Restoring the Prairie and Forest
In addition to operating a ranch and selling meat, Corner Post Meats manages livestock in ways that improve the ecological health of Kiowa Creek Ranch. They employ nomadic, high-intensity, short-duration grazing methods that build soil and improve its health. The churning hooves of cattle, tilling noses of pigs, and the fertilization from chickens restore a natural cycle of disturbance and growth to the land. Strategically timed grazing helps control invasive species. The highly invasive Canada thistle (Cirsium arvense) that used to grow in monocultures across the ranch, for example, has now largely disappeared.
To restore health to the fire-suppressed forest, Corner Post Meats with the help of the Natural Resources Conservation Service and Colorado State Forest Service began strategically thinning the trees to restore a more natural density and structure to it. Not only does this reduce the potential spread and severity of future fires; it creates a habitat that local wildlife is better adapted to. In 2017, Northern Goshawks started to be regularly seen on the ranch again. It’s possible that this as the result of forest restoration that Corner Post Meats has implemented.
“Conservation Ranching is what we are all about. With Audubon as a partner, we work together to learn from birds who frequent the ranch and let their presence determine if we are doing right by the land,” said Lorenz. “From what we have seen, land with ecological based ranching practices often have more birds than land managed any other way.”
Through the partnership between Corner Post Meats and Audubon's Conservation Ranching Initiative, the habitat quality on a precious remnant of prairie and forest is increasing. And most importantly, its future is protected from development.
Connecting People to the Land
Corner Post Meats was the first ranch certified by Audubon's Conservation Ranching Initiative and they remain an inspiration for it. In addition to practicing bird-friendly ranching, they’re committed to helping people understand the connection between their food and the land that it comes from. They host numerous public events on the ranch where people get to see the land firsthand. They also work with local chefs, colleges, and other institutions to provide sustainable dining options in Colorado. “We are the connecting point for customers to conveniently buy mindful meat direct from healthy and thriving ecosystems,” said Larrew.

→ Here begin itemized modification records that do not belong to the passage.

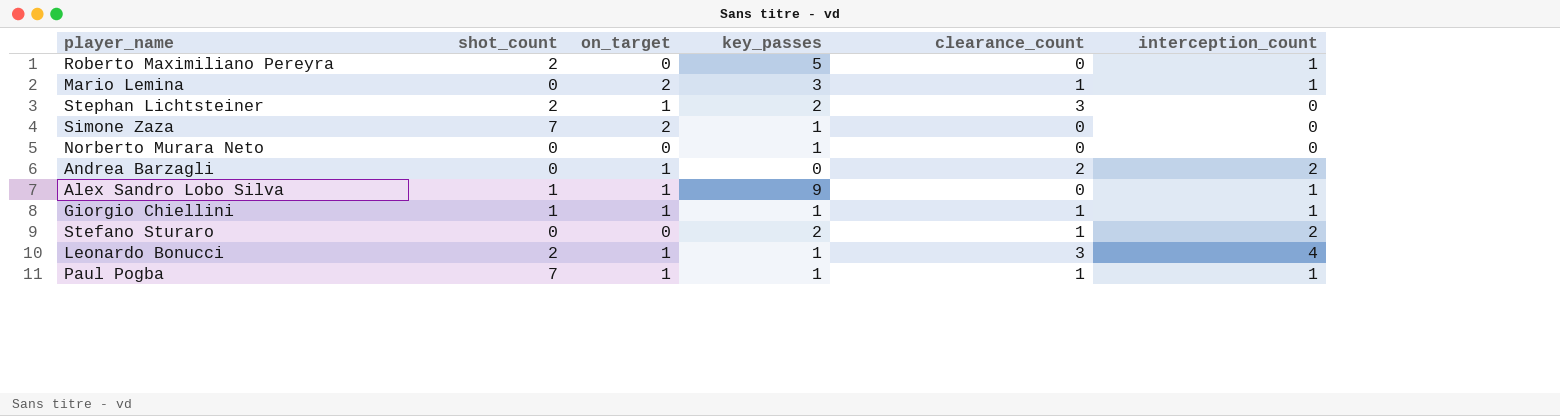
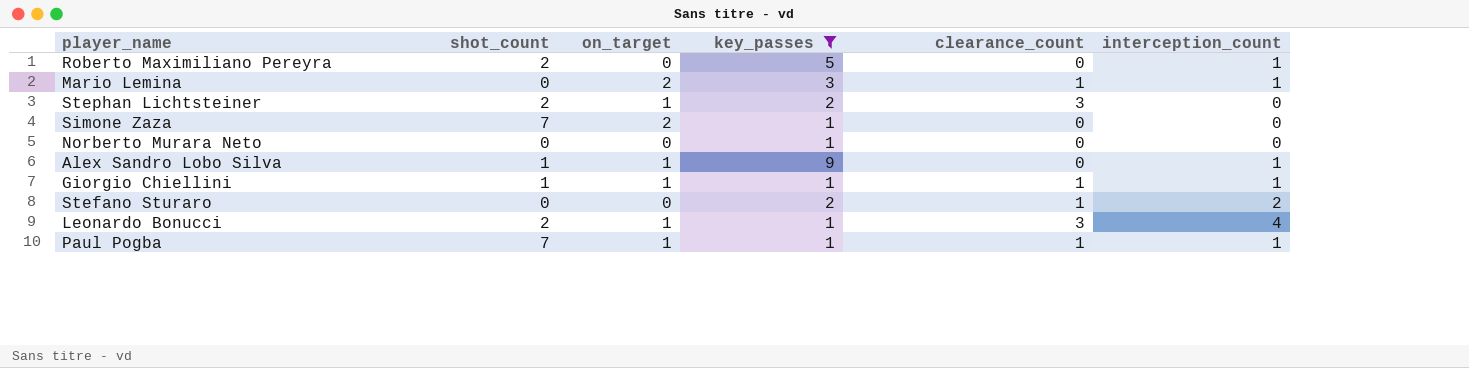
filter: none -> key_passes != 0

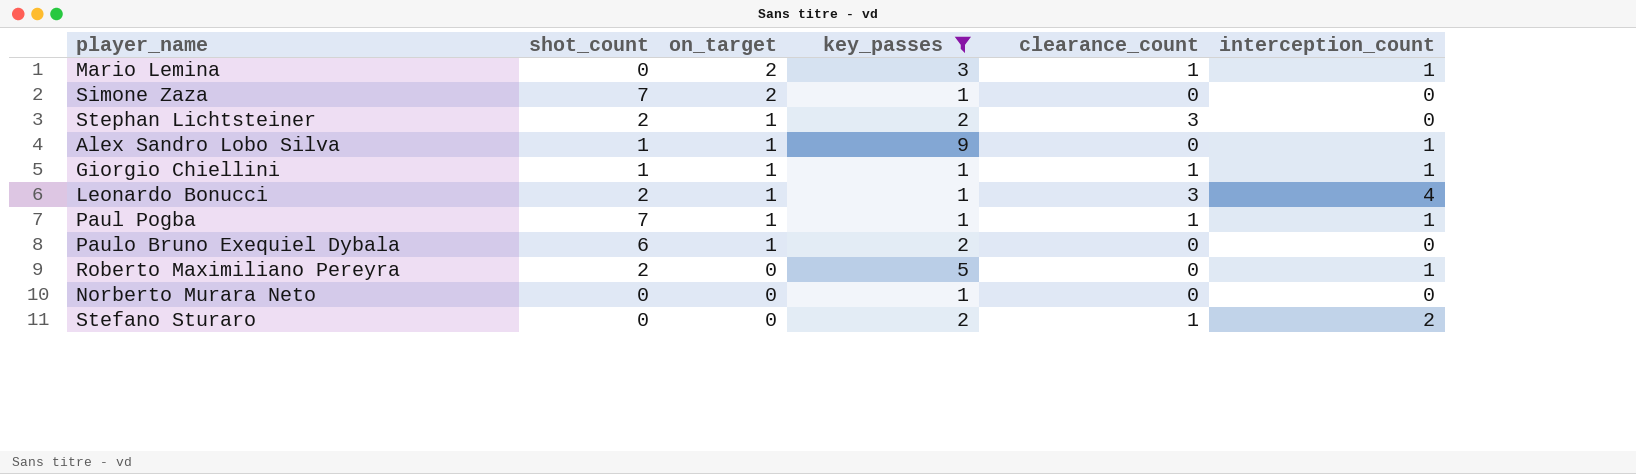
row order: none -> on_target descending
row Paulo Bruno Exequiel Dybala: none -> 6 | 1 | 2 | 0 | 0

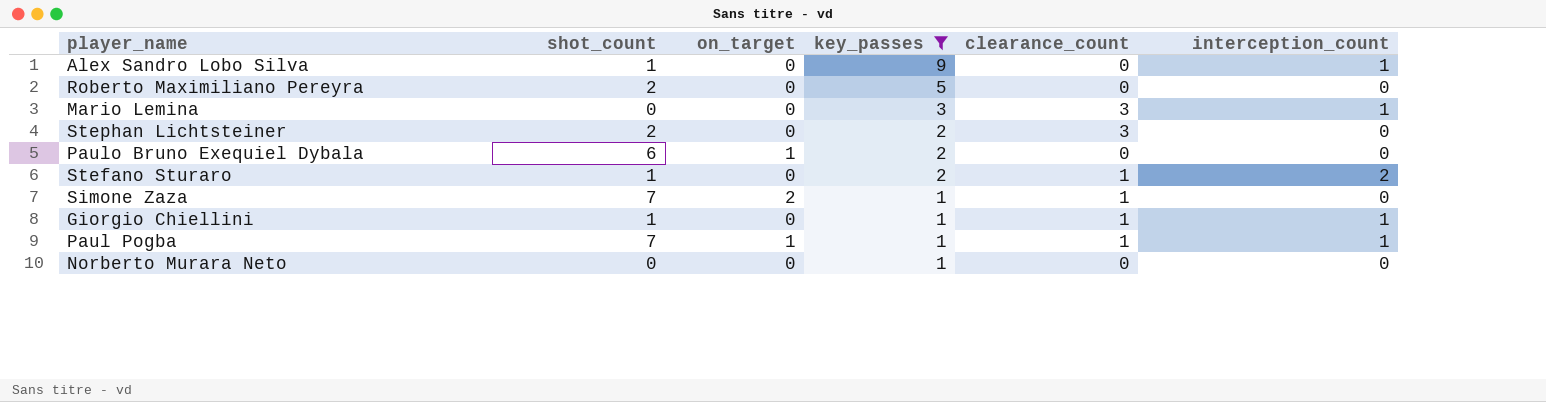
row order: on_target descending -> key_passes descending
row Leonardo Bonucci: 2 | 1 | 1 | 3 | 4 -> none
Alex Sandro Lobo Silva | on_target: 1 -> 0
Roberto Maximiliano Pereyra | interception_count: 1 -> 0
Mario Lemina | on_target: 2 -> 0
Mario Lemina | clearance_count: 1 -> 3
Stephan Lichtsteiner | on_target: 1 -> 0
Stefano Sturaro | shot_count: 0 -> 1
Simone Zaza | clearance_count: 0 -> 1
Giorgio Chiellini | on_target: 1 -> 0

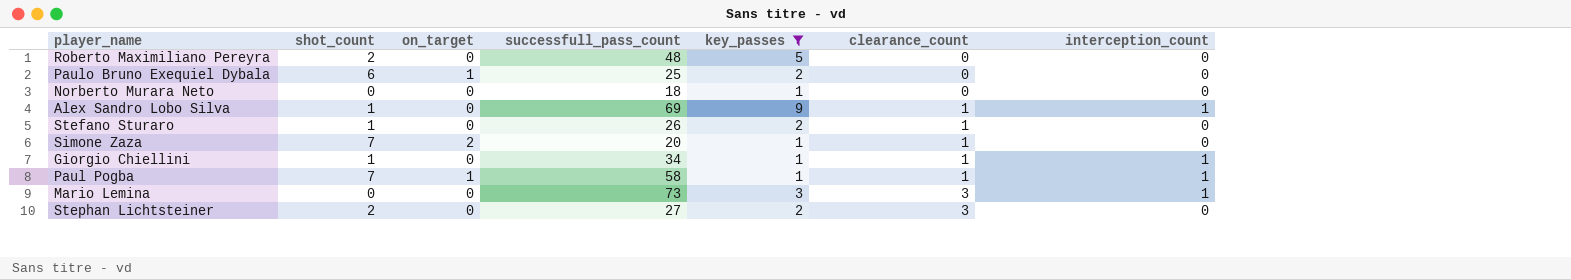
row order: key_passes descending -> clearance_count ascending
column successfull_pass_count | position: none -> 4
Alex Sandro Lobo Silva | clearance_count: 0 -> 1
Stefano Sturaro | interception_count: 2 -> 0

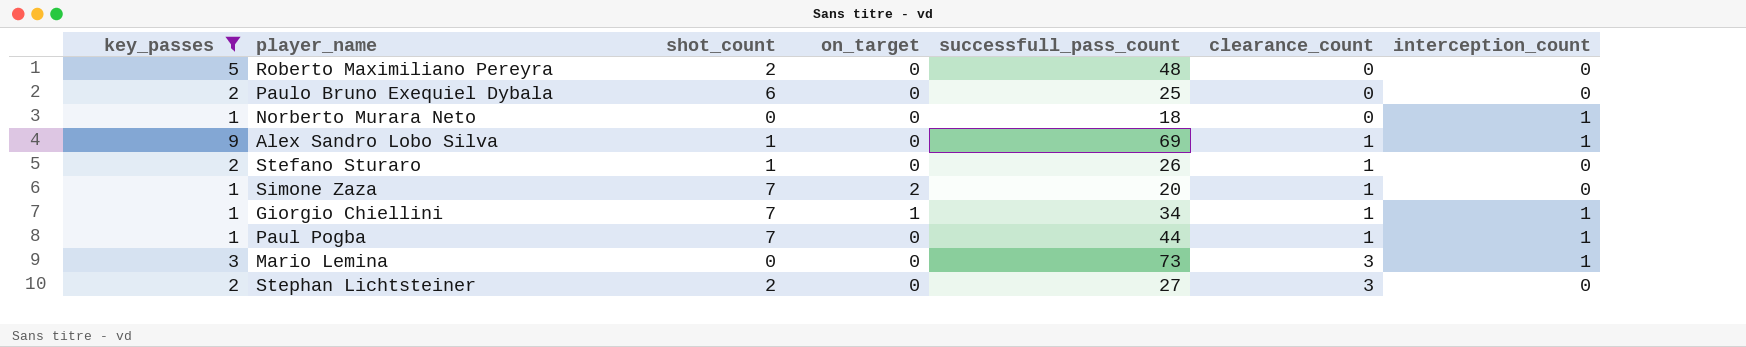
column key_passes | position: 5 -> 1
Paulo Bruno Exequiel Dybala | on_target: 1 -> 0
Norberto Murara Neto | interception_count: 0 -> 1
Giorgio Chiellini | shot_count: 1 -> 7
Giorgio Chiellini | on_target: 0 -> 1
Paul Pogba | on_target: 1 -> 0
Paul Pogba | successfull_pass_count: 58 -> 44

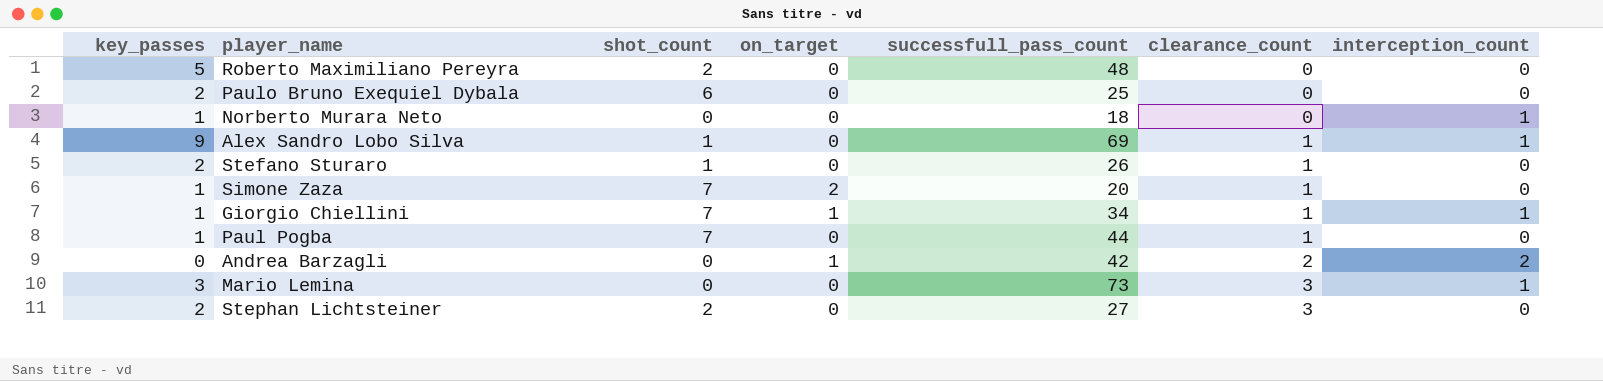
filter: key_passes != 0 -> none
Paul Pogba | interception_count: 1 -> 0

As Corner Post Meats grows, Lorenz and Larrew intend for its impact to grow as well. By providing online shipping for their products countrywide, they’re creating a way for people anywhere in the US to support grassland conservation with their food dollars. Ultimately, they’re making people aware of how their food choices can help land, and that’s exactly what our grassland birds need.